Liberty Mutual Insurance, once the country’s biggest provider of workers’ compensation insurance, is pulling back from the comp market, according to the article in the Boston Globe, as its profits get squeezed by increasing medical costs and changing state regulations.The Boston company, which got its start a century ago insuring railway, shipbuilding, and tannery workers hurt on the job, has slipped to No. 4 by premiums since 2012. Its annual workers’ comp premiums dropped by more than a third to $2.7 billion in 2014 from $4.2 billion three years earlier. The insurer – first known as the Massachusetts Employees’ Insurance Association – also has sold off some of its workers’ compensation subsidiaries and paid Warren Buffett’s Berkshire Hathaway Inc. to take over some of its claims.

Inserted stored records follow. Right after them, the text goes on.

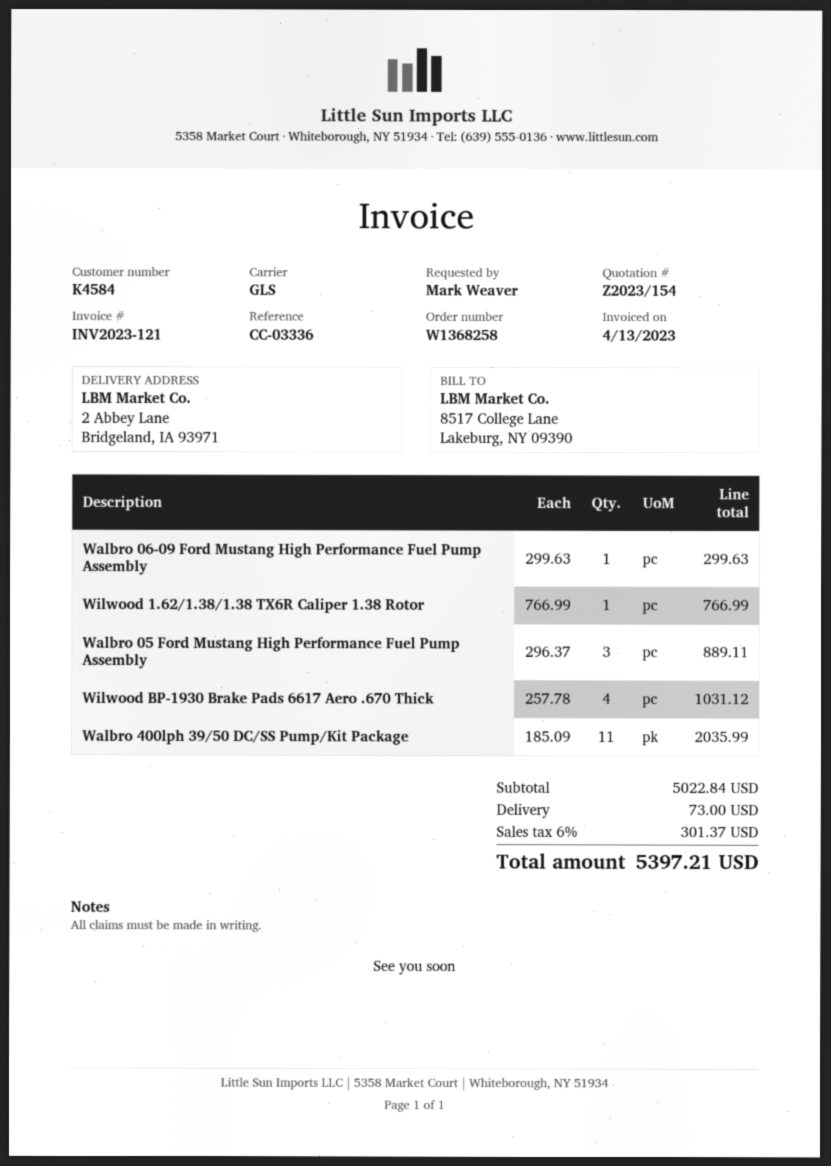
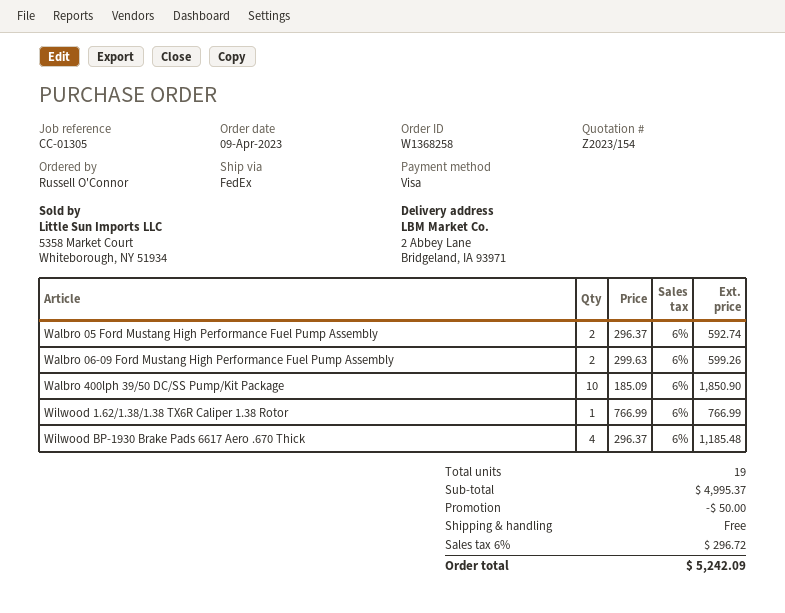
reference: CC-03336 -> CC-01305
ordered by: Mark Weaver -> Russell O'Connor
shipping method: GLS -> FedEx
Walbro 06-09 Ford Mustang High Performance Fuel Pump Assembly: 1 x 299.63 = 299.63 -> 2 x 299.63 = 599.26
Walbro 05 Ford Mustang High Performance Fuel Pump Assembly: 3 x 296.37 = 889.11 -> 2 x 296.37 = 592.74
Wilwood BP-1930 Brake Pads 6617 Aero .670 Thick: 4 x 257.78 = 1031.12 -> 4 x 296.37 = 1185.48
Walbro 400lph 39/50 DC/SS Pump/Kit Package: 11 x 185.09 = 2035.99 -> 10 x 185.09 = 1850.90
subtotal: 5022.84 -> 4995.37
discount: none -> 50.00
shipping: 73.00 -> 0.00
tax: 6% = 301.37 -> 6% = 296.72
total: 5397.21 -> 5242.09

Liberty Mutual officials said the company will remain a large player in the market, but is focusing on growing more profitable portions of its business, such as safety consulting and managing the claims and paperwork for companies that insure themselves for workers’ comp.
Liberty Mutual’s overall profits have grown since it began reducing its cutting its workers’ comp business three years ago. In 2011, the insurer earned $284 million. That rose to $829 million in 2012, $1.7 billion in 2013, and $1.8 billion last year, according to the company’s annual reports.
The company, which is owned by its policyholders, does not disclose profits for its workers’ comp business.
In 2012, Liberty Mutual sold its workers’ compensation business in Argentina. Last year, it shed Summit Holdings Southeast Inc., which was solely a workers compensation subsidiary. A few months later, Liberty Mutual announced that it would pay a Berkshire Hathaway company $3 billion to take over some of its workers’ compensation claims, along with liability tied to asbestos and environmental policies.The deal freed Liberty Mutual to spend its money on other projects and investments, instead of having to set aside money for long-term workplace injury claims.
Some insurers, however, remain optimistic about workers’ compensation, analysts said. The combination of recent state rate increases and more sophisticated data and technology to control costs, especially medical expenses, provides the potential to boost profits, they said.
The Travelers Cos. of St. Paul, Minn. has increased its share of the workers’ comp market and surpassed Liberty Mutual. Companies that were smaller players several years ago, such as Berkshire Hathaway and American Financial Group Inc. of Ohio, also have grabbed more of the market.
Liberty Mutual has tended to pay out a larger percentage of its workers’ comp premiums in claims than the industry average, leading to shrinking profits in that business. In 2012, 89 percent of workers’ comp premiums collected by Liberty Mutual were paid out to claims, compared with 68 percent industry-wide, according to the National Association of Insurance Commissioners.
Bob Hartwig, president of the Insurance Information Institute, a New York-based industry research group, said Liberty Mutual’s withdrawal from workers’ compensation hasn’t disrupted the market yet. There are still hundreds of companies that offer workers compensation insurance at competitive prices, he said. “There are always insurers changing their strategic emphasis,” Hartwig said.